#### [Task to complete]
Copy out each entry below verbatim, skipping the images.

Screenshot and code edit data
++++++++++

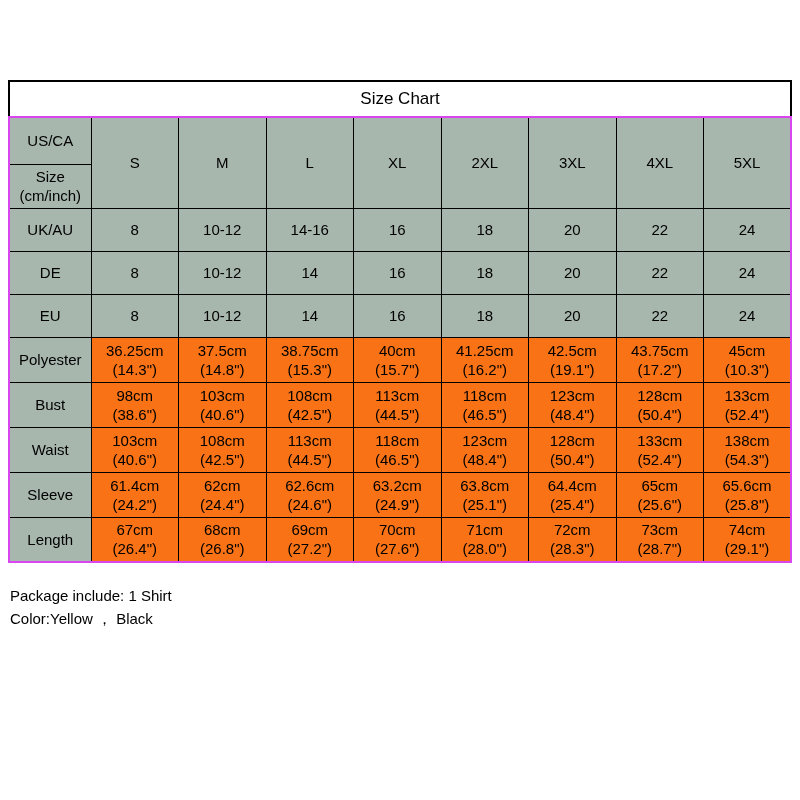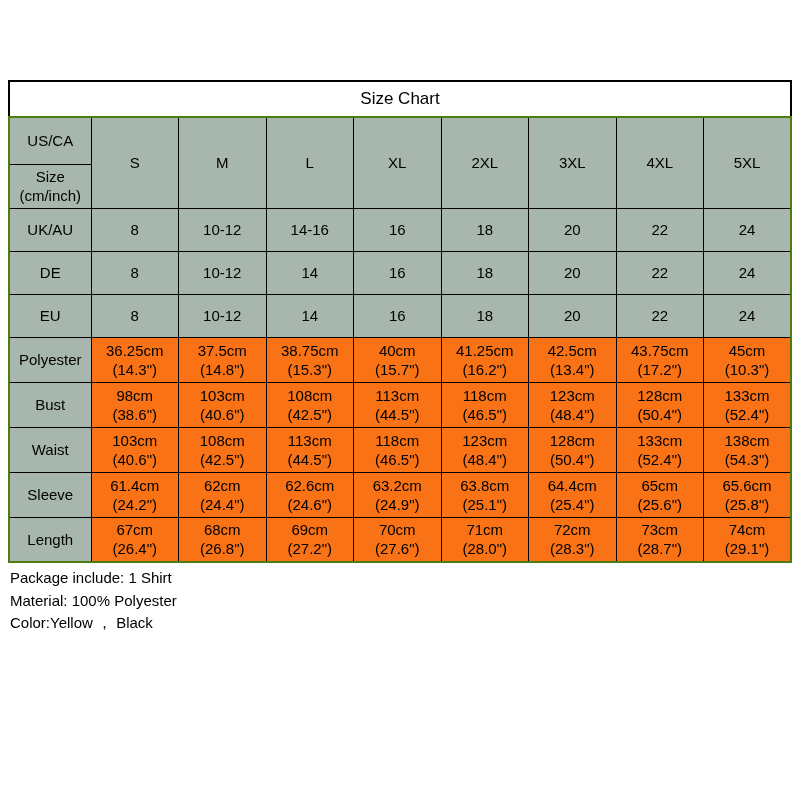--- a/index.html
+++ b/index.html
@@ -32,7 +32,7 @@
     table-layout: fixed;
     width: 100%;
     margin-top: -2px;
-    border: 2px solid #4d7c0f;
+    border: 2px solid #d946ef;
     padding-left: 29px;
   }
   .size-table td {

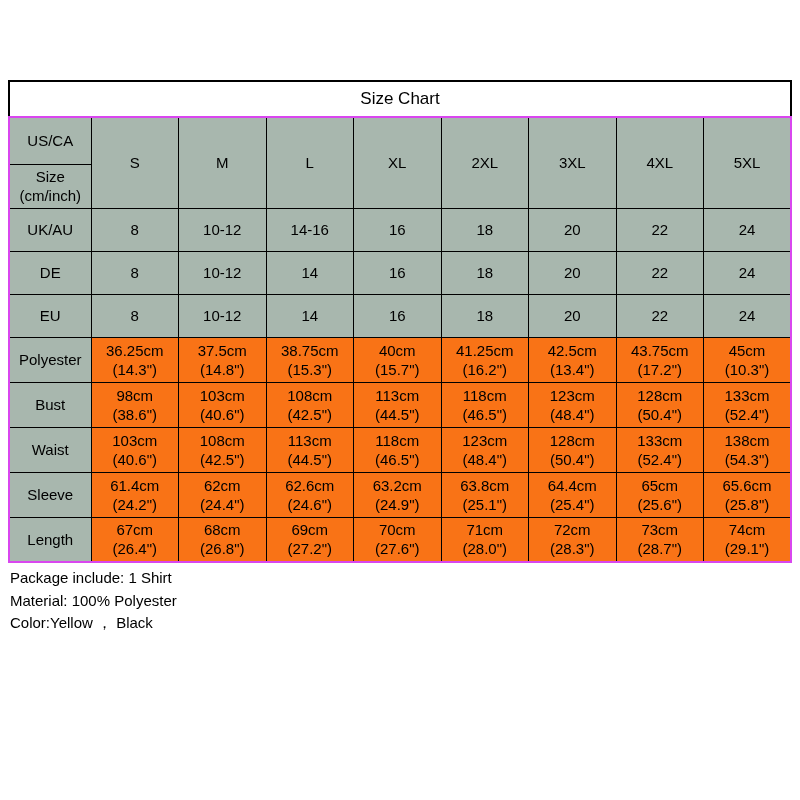--- a/index.html
+++ b/index.html
@@ -133,7 +133,7 @@
           <td class="val pre">41.25cm
 (16.2")</td>
           <td class="val pre">42.5cm
-(13.4")</td>
+(19.1")</td>
           <td class="val pre">43.75cm
 (17.2")</td>
           <td class="val pre">45cm

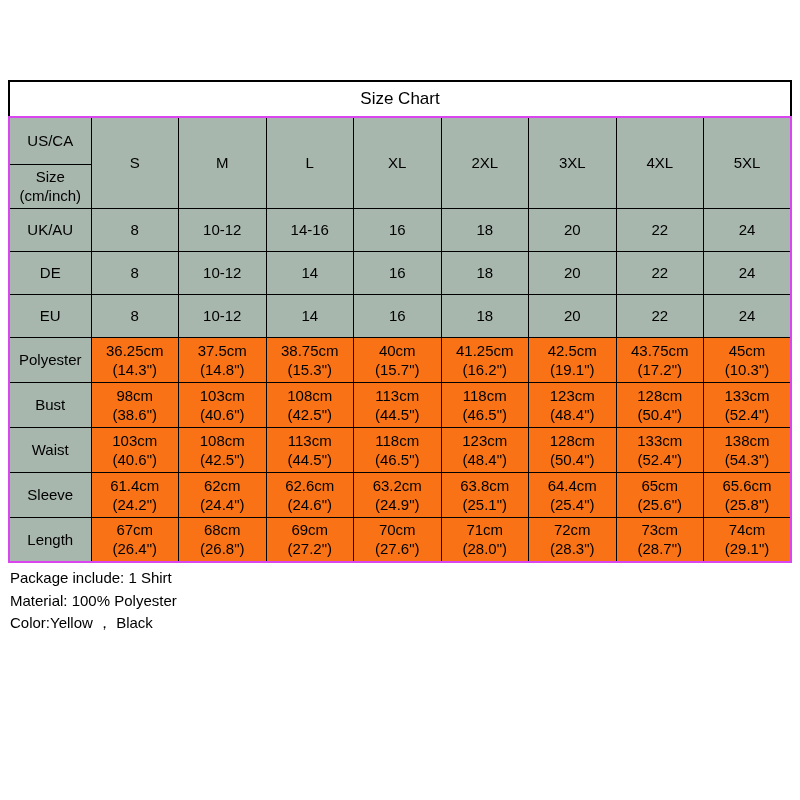--- a/index.html
+++ b/index.html
@@ -53,7 +53,7 @@
   tr.r-size    { height: 43px; }
   tr.r-measure { height: 45px; }
   .footer {
-    padding: 4px 0 0 2px;
+    padding: 22px 0 0 2px;
     font-size: 15px;
     line-height: 22.5px;
   }

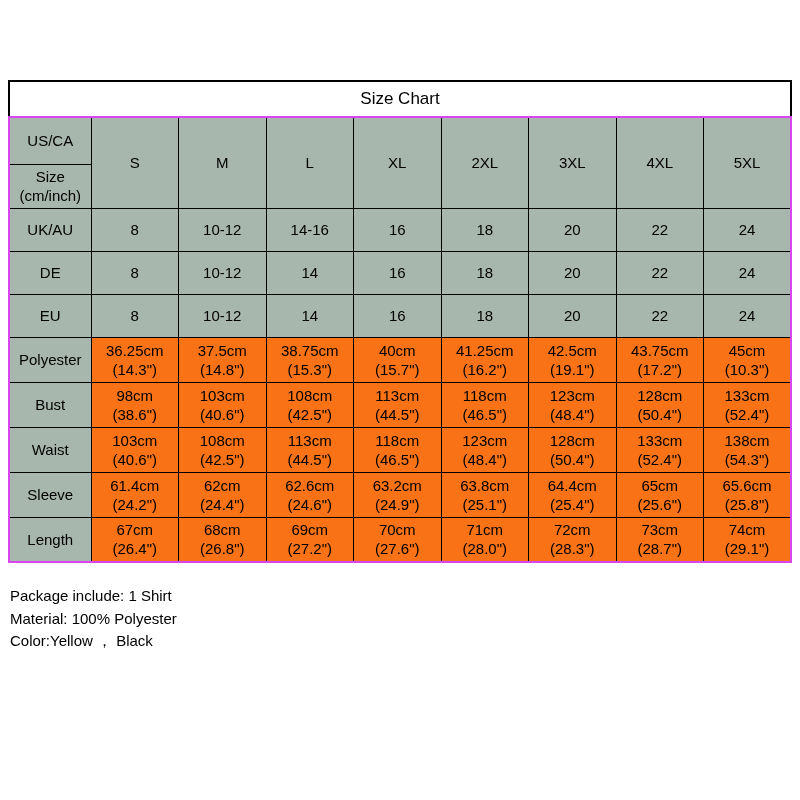--- a/index.html
+++ b/index.html
@@ -220,7 +220,6 @@
 
   <div class="footer">
     <div>Package include: 1 Shirt</div>
-    <div>Material: 100% Polyester</div>
     <div>Color:Yellow ， Black</div>
   </div>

++++++++++

#### [Completed exercise]
--- a/index.html
+++ b/index.html
@@ -32,7 +32,7 @@
     table-layout: fixed;
     width: 100%;
     margin-top: -2px;
-    border: 2px solid #4d7c0f;
+    border: 2px solid #d946ef;
     padding-left: 29px;
   }
   .size-table td {

--- a/index.html
+++ b/index.html
@@ -133,7 +133,7 @@
           <td class="val pre">41.25cm
 (16.2")</td>
           <td class="val pre">42.5cm
-(13.4")</td>
+(19.1")</td>
           <td class="val pre">43.75cm
 (17.2")</td>
           <td class="val pre">45cm

--- a/index.html
+++ b/index.html
@@ -53,7 +53,7 @@
   tr.r-size    { height: 43px; }
   tr.r-measure { height: 45px; }
   .footer {
-    padding: 4px 0 0 2px;
+    padding: 22px 0 0 2px;
     font-size: 15px;
     line-height: 22.5px;
   }

--- a/index.html
+++ b/index.html
@@ -220,7 +220,6 @@
 
   <div class="footer">
     <div>Package include: 1 Shirt</div>
-    <div>Material: 100% Polyester</div>
     <div>Color:Yellow ， Black</div>
   </div>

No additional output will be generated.